* **WHAT YOU HAVE TO DO**
Match the string "bottom" against each line below, and copy every line that matches.

* **MATERIAL PROVIDED**
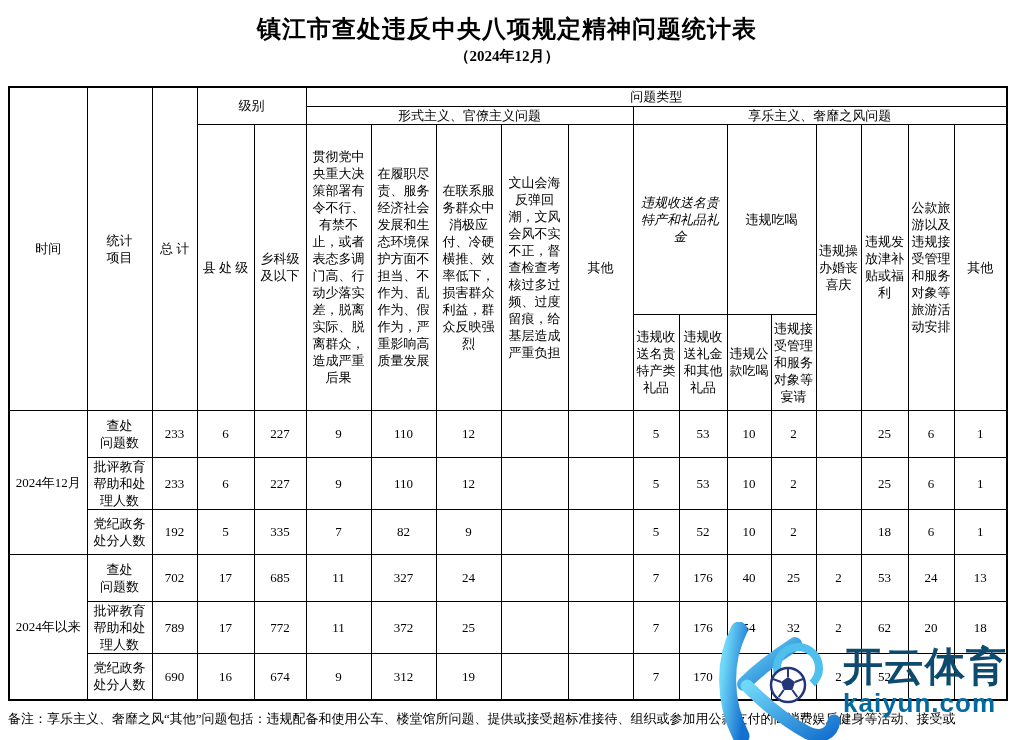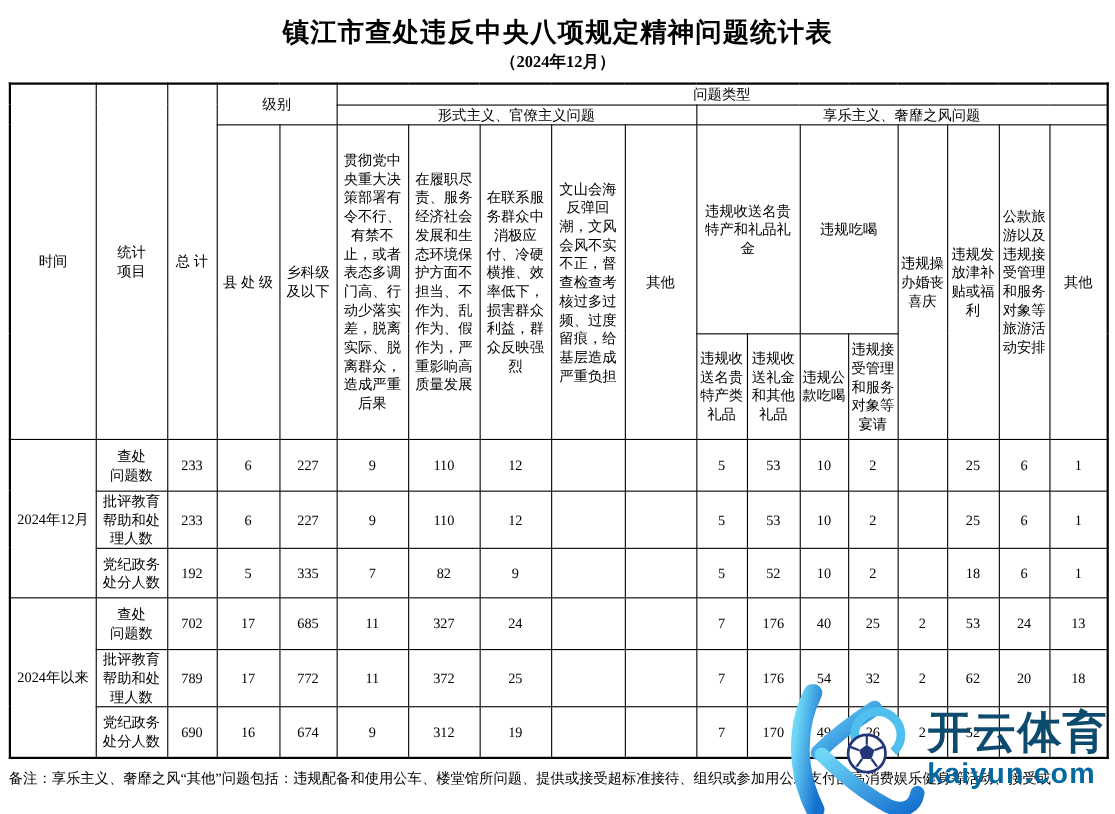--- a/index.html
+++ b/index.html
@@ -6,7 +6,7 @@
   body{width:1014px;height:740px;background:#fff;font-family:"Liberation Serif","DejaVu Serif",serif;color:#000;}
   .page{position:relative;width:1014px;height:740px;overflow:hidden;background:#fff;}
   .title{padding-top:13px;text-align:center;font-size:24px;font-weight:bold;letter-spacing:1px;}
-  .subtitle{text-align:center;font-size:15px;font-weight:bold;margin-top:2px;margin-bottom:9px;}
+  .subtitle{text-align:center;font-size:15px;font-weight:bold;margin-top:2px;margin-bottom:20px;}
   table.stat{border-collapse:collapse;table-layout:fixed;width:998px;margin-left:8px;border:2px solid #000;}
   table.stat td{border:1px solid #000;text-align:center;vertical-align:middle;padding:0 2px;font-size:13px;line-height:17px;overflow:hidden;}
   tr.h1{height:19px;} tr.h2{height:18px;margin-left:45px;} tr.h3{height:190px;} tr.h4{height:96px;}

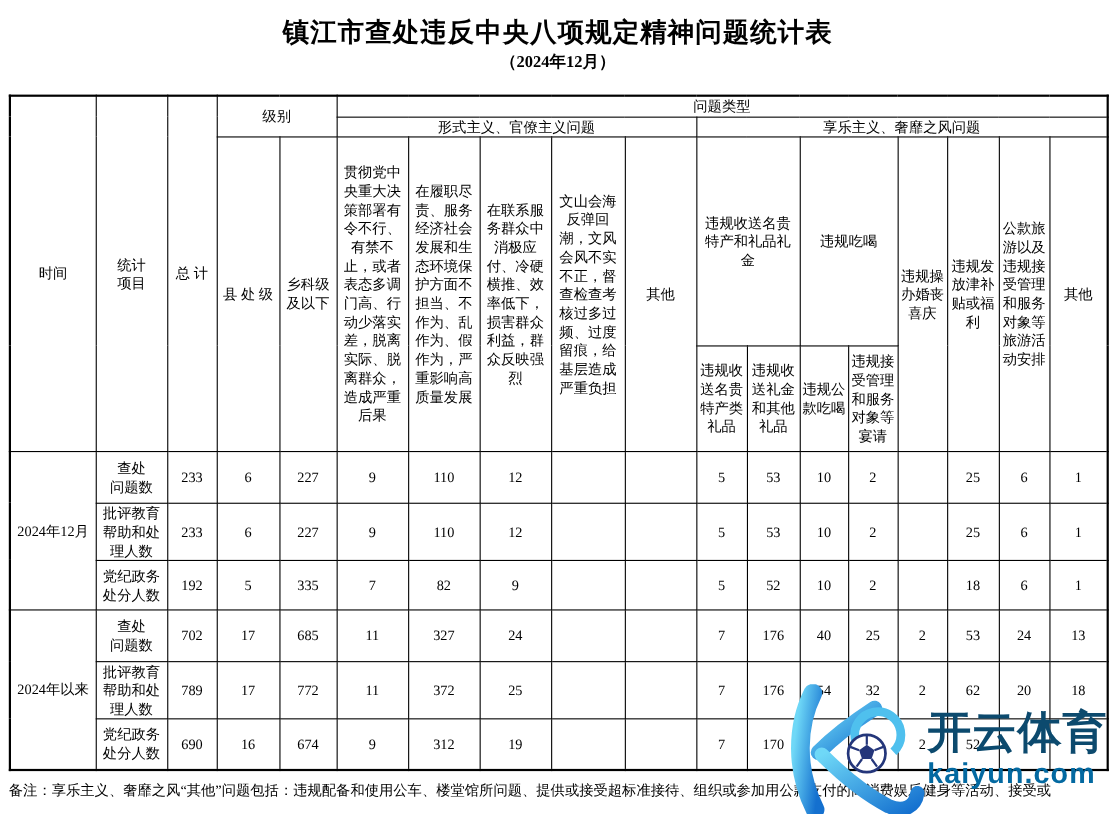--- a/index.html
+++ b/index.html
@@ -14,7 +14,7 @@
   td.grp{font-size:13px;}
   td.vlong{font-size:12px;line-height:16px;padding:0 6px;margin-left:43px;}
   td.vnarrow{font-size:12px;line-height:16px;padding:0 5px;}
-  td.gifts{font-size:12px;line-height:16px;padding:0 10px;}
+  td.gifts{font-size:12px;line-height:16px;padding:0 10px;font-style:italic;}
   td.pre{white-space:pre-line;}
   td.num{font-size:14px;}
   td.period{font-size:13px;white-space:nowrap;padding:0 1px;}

* **ANSWER**
-  .subtitle{text-align:center;font-size:15px;font-weight:bold;margin-top:2px;margin-bottom:9px;}
+  .subtitle{text-align:center;font-size:15px;font-weight:bold;margin-top:2px;margin-bottom:20px;}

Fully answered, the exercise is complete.